Extended Producer Responsibility (EPR) for e-Waste -- challenges and opportunities

Left to right: H. Kalimo, R. Lifset
Picture of the lecturers
The EU’s WEEE directive is currently under review, and as it has a strong focus on Extended Producer Responsibility, the Institute for European Environmental Policy (IEEP) and the Institute for European Studies (IES) welcomed participants to an Environmental Policy Forum on Extended Producer Responsibility (EPR) for e-Waste on Monday 1 March. The distinguished speakers were Mr. Reid Lifset, Resident Fellow in the Center for Industrial Ecology and Associate Director of the Industrial Environmental Management Program at the Yale University School of Forestry & Environmental Studies, and Professor Harri Kalimo, a senior research Fellow at the IES who has been a visiting scholar for a number of years at Yale University.

Summary


The collaboration of Harri and Reid focuses on the issue of Extended Producer Responsibility (EPR). EPR refers to the idea that, by assigning the responsibility to producers for the end-of-life management of their products, producers are driven to consider environmental issues around the end-of-life management of their products. The speakers claim that the notion of individual producer responsibility (IPR) has been at the core of the concept all along.
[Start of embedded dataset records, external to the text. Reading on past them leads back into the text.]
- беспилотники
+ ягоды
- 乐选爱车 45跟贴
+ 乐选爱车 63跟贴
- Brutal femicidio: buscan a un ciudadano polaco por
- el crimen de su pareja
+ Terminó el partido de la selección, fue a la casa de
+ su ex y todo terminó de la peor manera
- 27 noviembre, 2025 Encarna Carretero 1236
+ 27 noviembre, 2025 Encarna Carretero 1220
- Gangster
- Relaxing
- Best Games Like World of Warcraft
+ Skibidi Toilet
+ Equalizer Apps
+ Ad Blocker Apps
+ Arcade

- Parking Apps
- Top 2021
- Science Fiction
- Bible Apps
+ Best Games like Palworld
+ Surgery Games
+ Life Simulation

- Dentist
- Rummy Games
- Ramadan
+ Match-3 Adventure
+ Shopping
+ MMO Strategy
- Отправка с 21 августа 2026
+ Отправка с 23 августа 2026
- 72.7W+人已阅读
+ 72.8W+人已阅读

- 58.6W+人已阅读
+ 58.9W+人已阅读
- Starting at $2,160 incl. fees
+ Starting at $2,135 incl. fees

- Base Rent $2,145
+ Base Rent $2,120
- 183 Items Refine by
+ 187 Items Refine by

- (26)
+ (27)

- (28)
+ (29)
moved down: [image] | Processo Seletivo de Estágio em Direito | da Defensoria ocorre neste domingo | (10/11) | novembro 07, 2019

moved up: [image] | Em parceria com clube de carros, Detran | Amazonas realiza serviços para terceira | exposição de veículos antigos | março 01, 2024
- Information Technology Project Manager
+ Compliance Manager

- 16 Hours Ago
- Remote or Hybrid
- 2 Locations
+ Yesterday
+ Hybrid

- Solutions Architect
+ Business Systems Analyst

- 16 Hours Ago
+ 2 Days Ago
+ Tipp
The individual nature of the responsibility underlines the objective of maximizing the incentives for individual companies to reduce the environmental impact of their products through intelligent design changes. If company A knows it needs to take back and deal with its “A” branded products when they become waste, the company has an incentive to optimise its products for such takeback and recovery operations. The issue of extended producer responsibility is an important part of the EU’s path breaking WEEE directive (2002) on the takeback and recovery of waste electronic and electrical products. It is currently in the center of EU policy debates because the directive is currently being revised. Some of the revisions relate to the fact that the EU Member States have implemented extended producer responsibility in the majority of cases either inadequately, or not at all. During the lunch event, Reid and Harri gave a collective presentation, where they explained IPR to the wider policy audience. MR. Reid gave a brief historical overview of the concept of EPR and IPR and the issue of voluntary agreements with industry that were not being met. The presentation elaborated problems that IPR is facing in the current WEEE Directive as well as in the proposed revision process. The researchers concluded that there are many “elephants in the room”: important structural questions on management of waste electronics that remain unaddressed in the policy discussions.

For example, the huge problem of illegal shipments of e-waste to developing countries needs to be fully addressed, quite obviously. Yet the issue is even more challenging, because this should be done in a way that will not destroy the legal and environmentally sound parts of e-waste management systems that are emerging in developing countries. The latter are quickly growing into environmentally, economically, and socially important parts of the societies in developing countries, not least because of the growing domestic use of electronics there. Another elephant is the fact that under current practice, most e-waste is shredded (mechanically torn into small parts) for recovery. What does that imply for incentives to design products more environmentally?